● WHAT IS NEEDED
Among the entries that follow, locate the line with "(229, 238) none" and the line with "-> [441,327,742,343] https://github.com/yessespinosa/pet-clinic". Output those lines and all lines in between, exactly, minus the pictures.

*** INPUT FOR THIS TASK Section Begins ***

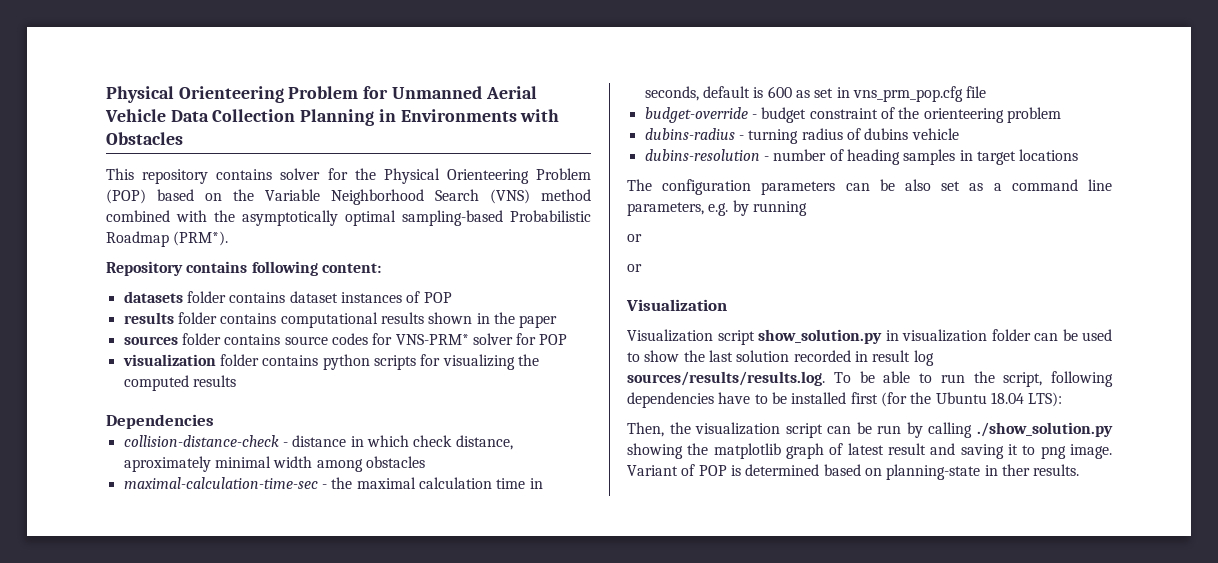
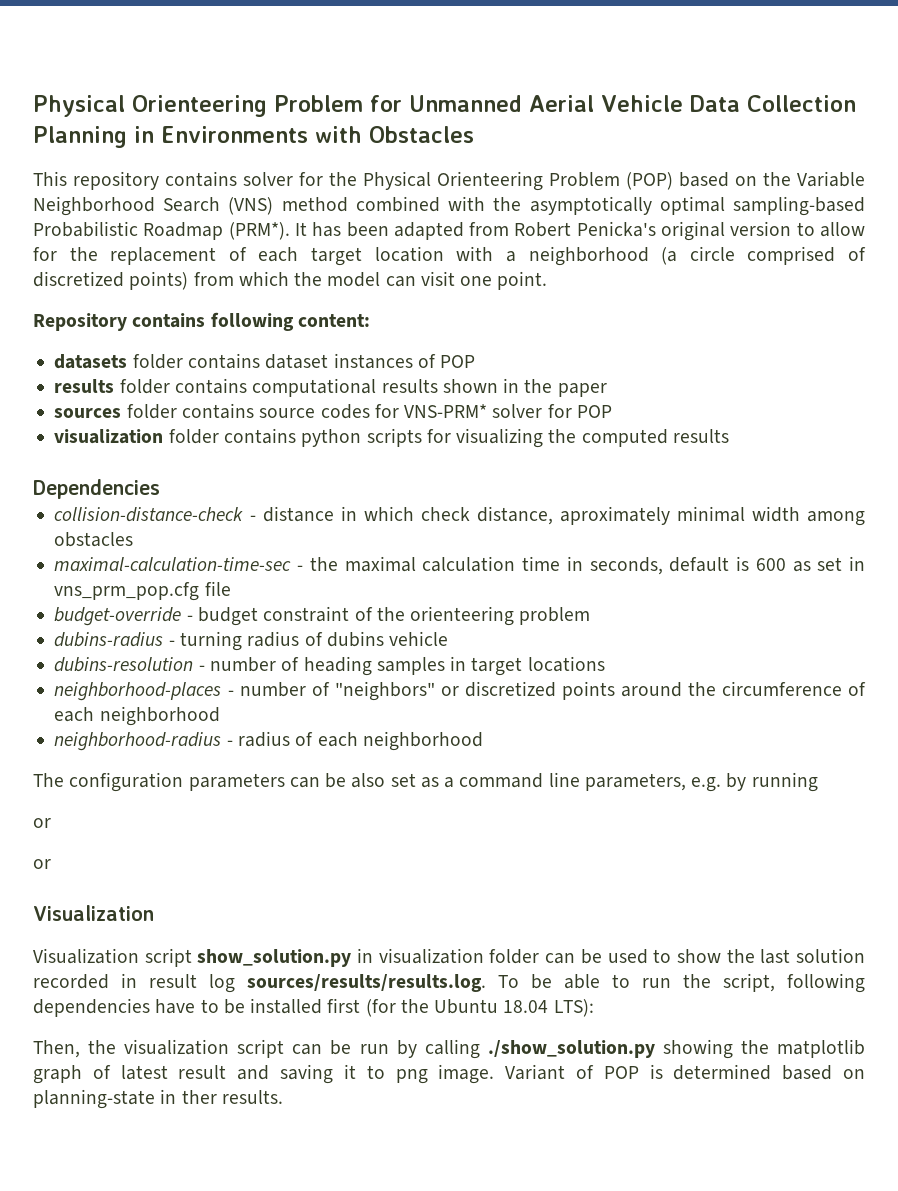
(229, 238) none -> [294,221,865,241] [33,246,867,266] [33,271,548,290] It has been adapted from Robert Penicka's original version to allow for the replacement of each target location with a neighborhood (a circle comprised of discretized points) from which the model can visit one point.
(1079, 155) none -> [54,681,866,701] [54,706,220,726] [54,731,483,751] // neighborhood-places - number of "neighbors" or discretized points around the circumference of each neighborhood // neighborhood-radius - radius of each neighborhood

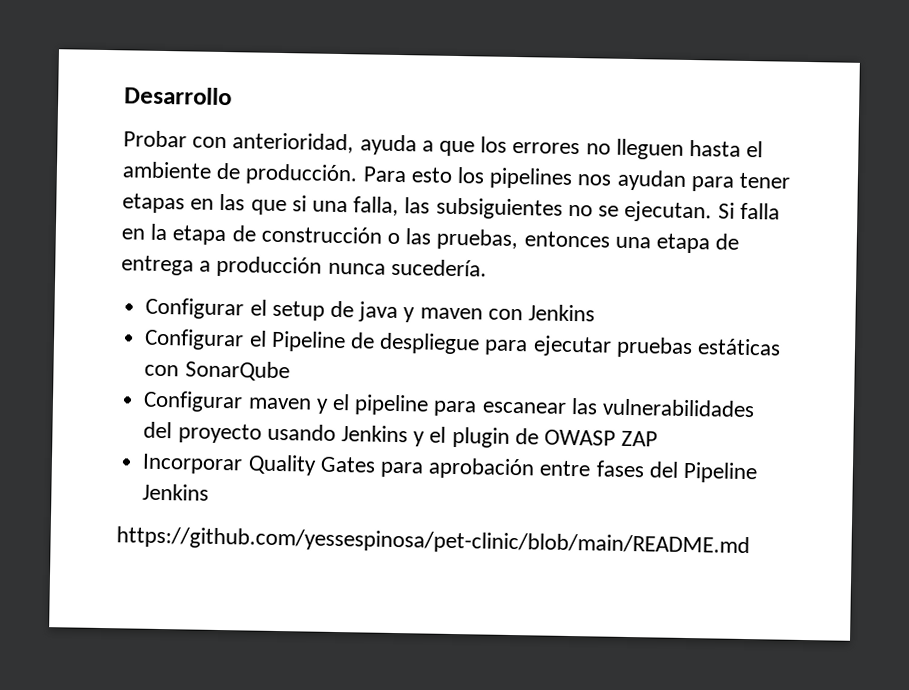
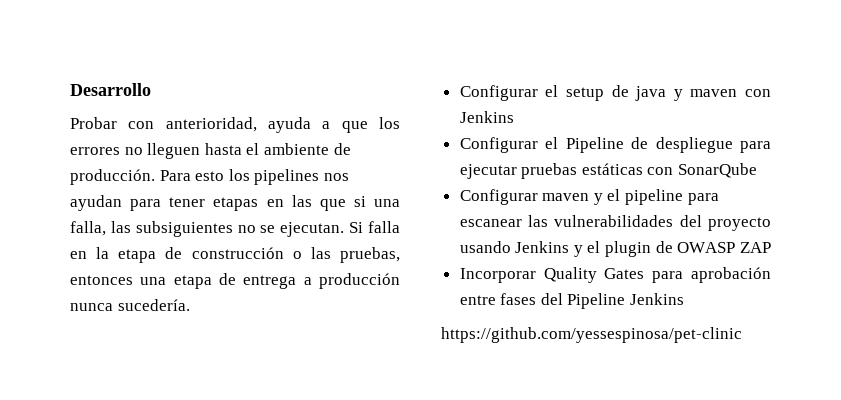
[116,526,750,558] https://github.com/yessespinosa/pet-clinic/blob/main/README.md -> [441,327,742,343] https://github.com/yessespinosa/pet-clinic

*** INPUT FOR THIS TASK Section Ends ***
*** INPUT FOR THIS TASK Section Begins ***

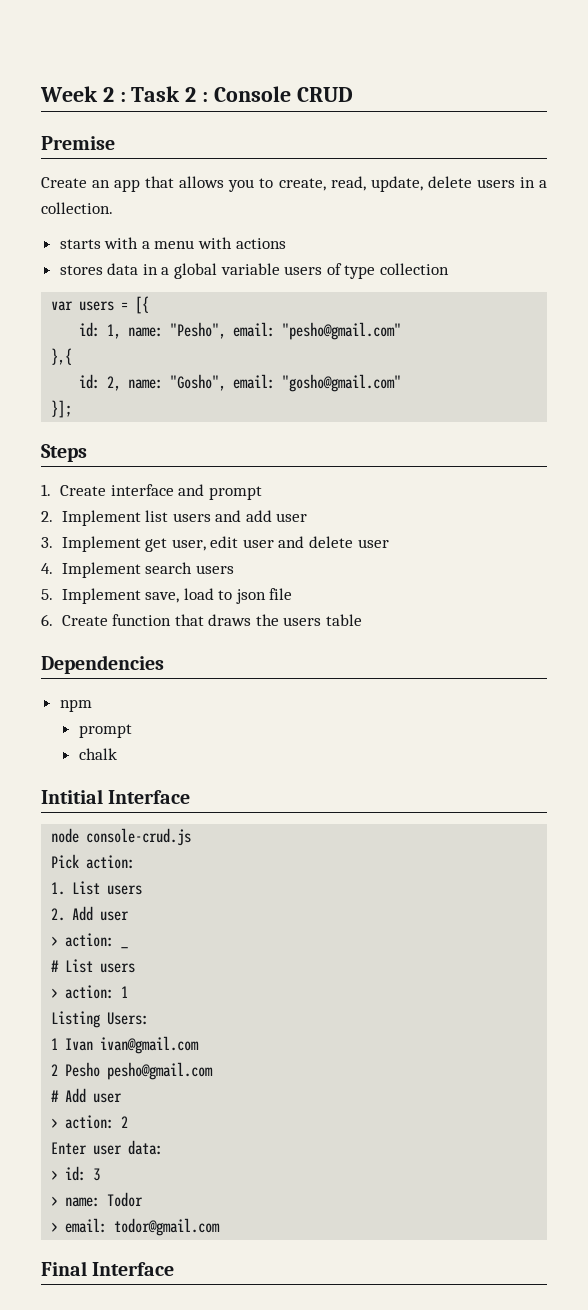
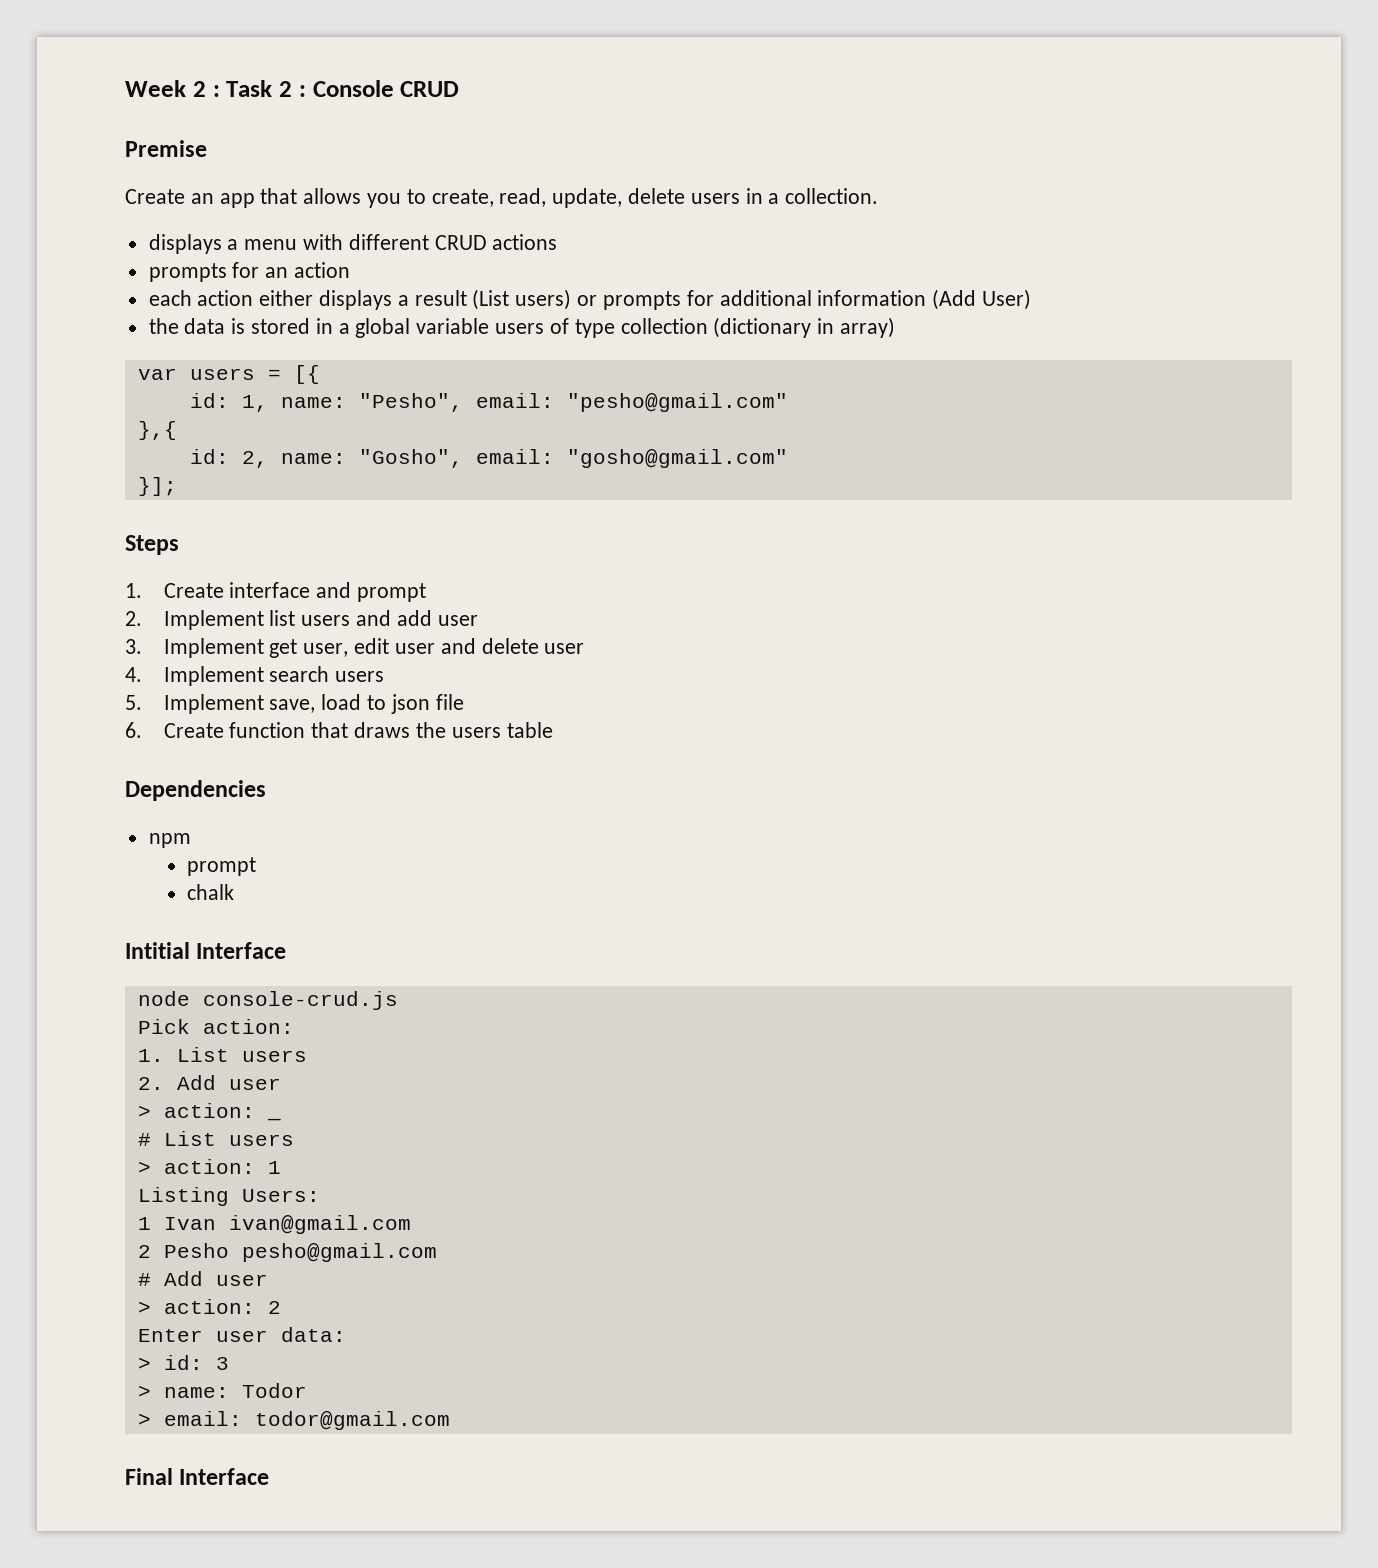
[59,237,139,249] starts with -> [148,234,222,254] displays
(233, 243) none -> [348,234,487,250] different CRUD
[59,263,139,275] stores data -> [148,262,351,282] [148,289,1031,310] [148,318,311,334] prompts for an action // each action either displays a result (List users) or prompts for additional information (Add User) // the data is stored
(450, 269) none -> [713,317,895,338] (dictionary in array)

*** INPUT FOR THIS TASK Section Ends ***
*** INPUT FOR THIS TASK Section Begins ***

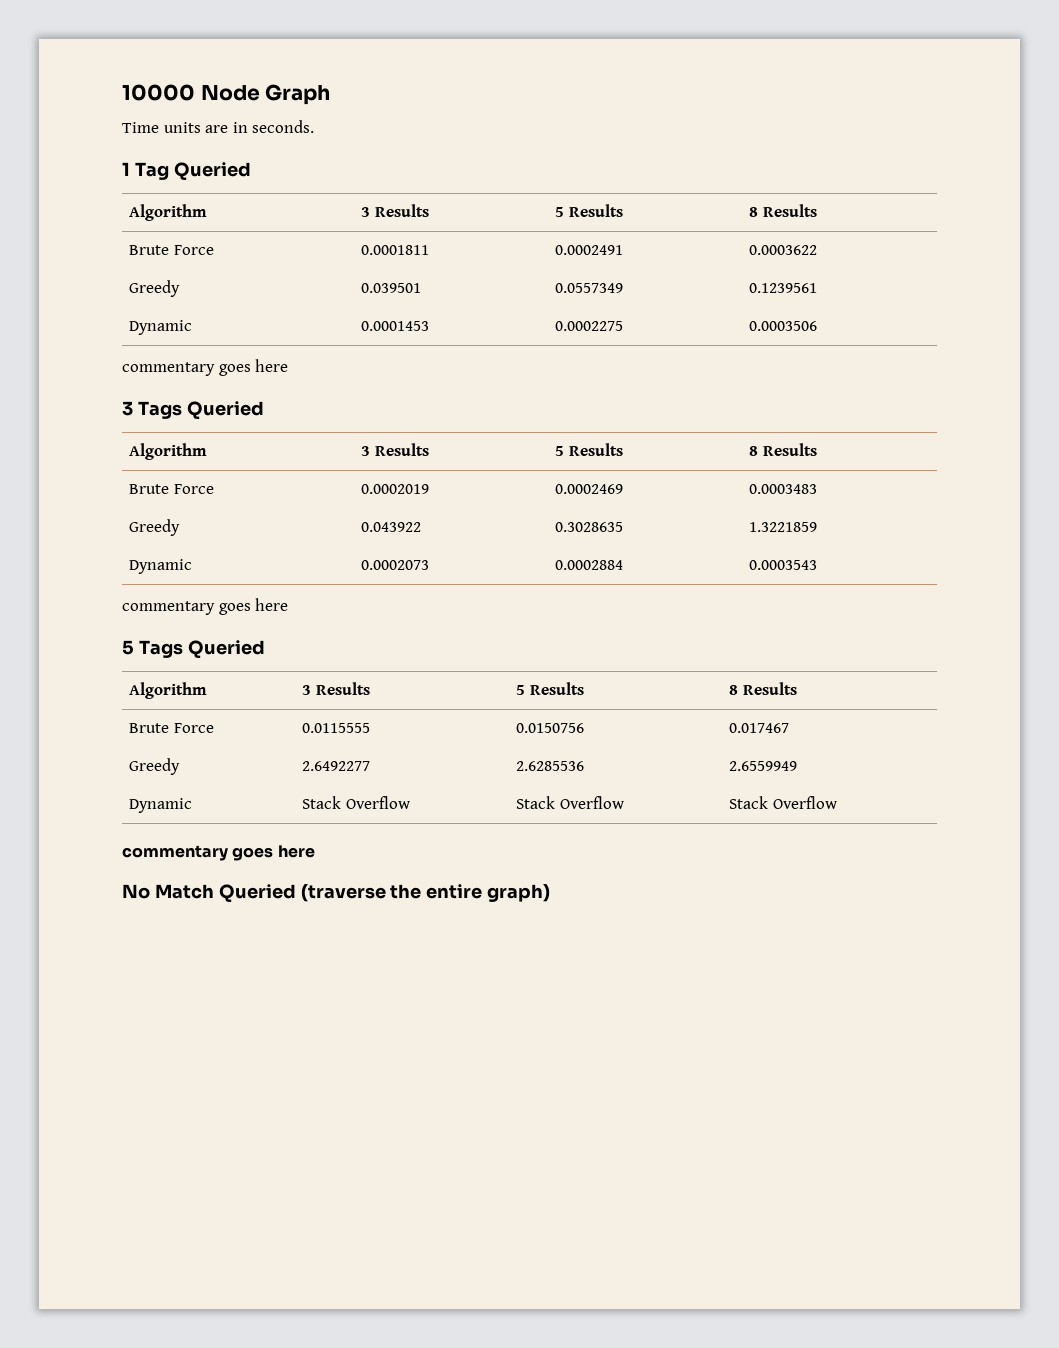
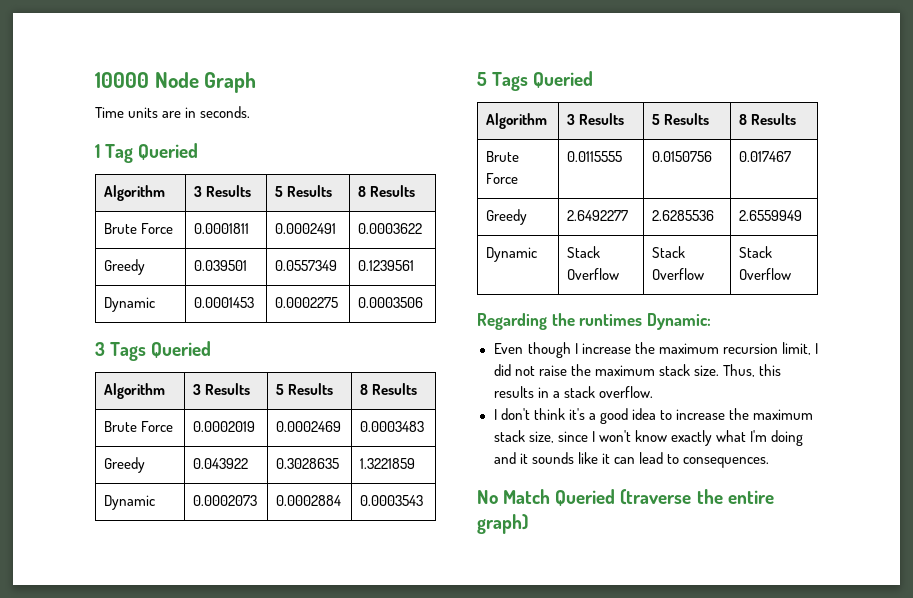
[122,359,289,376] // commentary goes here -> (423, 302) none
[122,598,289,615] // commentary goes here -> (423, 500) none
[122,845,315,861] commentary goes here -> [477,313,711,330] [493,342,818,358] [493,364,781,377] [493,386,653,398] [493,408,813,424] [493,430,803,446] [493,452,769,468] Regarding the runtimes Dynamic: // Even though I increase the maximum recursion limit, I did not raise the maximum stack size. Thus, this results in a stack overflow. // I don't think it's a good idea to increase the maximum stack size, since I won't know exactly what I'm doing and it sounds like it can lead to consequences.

*** INPUT FOR THIS TASK Section Ends ***

● RESULT OF THE EXERCISE
(229, 238) none -> [294,221,865,241] [33,246,867,266] [33,271,548,290] It has been adapted from Robert Penicka's original version to allow for the replacement of each target location with a neighborhood (a circle comprised of discretized points) from which the model can visit one point.
(1079, 155) none -> [54,681,866,701] [54,706,220,726] [54,731,483,751] // neighborhood-places - number of "neighbors" or discretized points around the circumference of each neighborhood // neighborhood-radius - radius of each neighborhood

[116,526,750,558] https://github.com/yessespinosa/pet-clinic/blob/main/README.md -> [441,327,742,343] https://github.com/yessespinosa/pet-clinic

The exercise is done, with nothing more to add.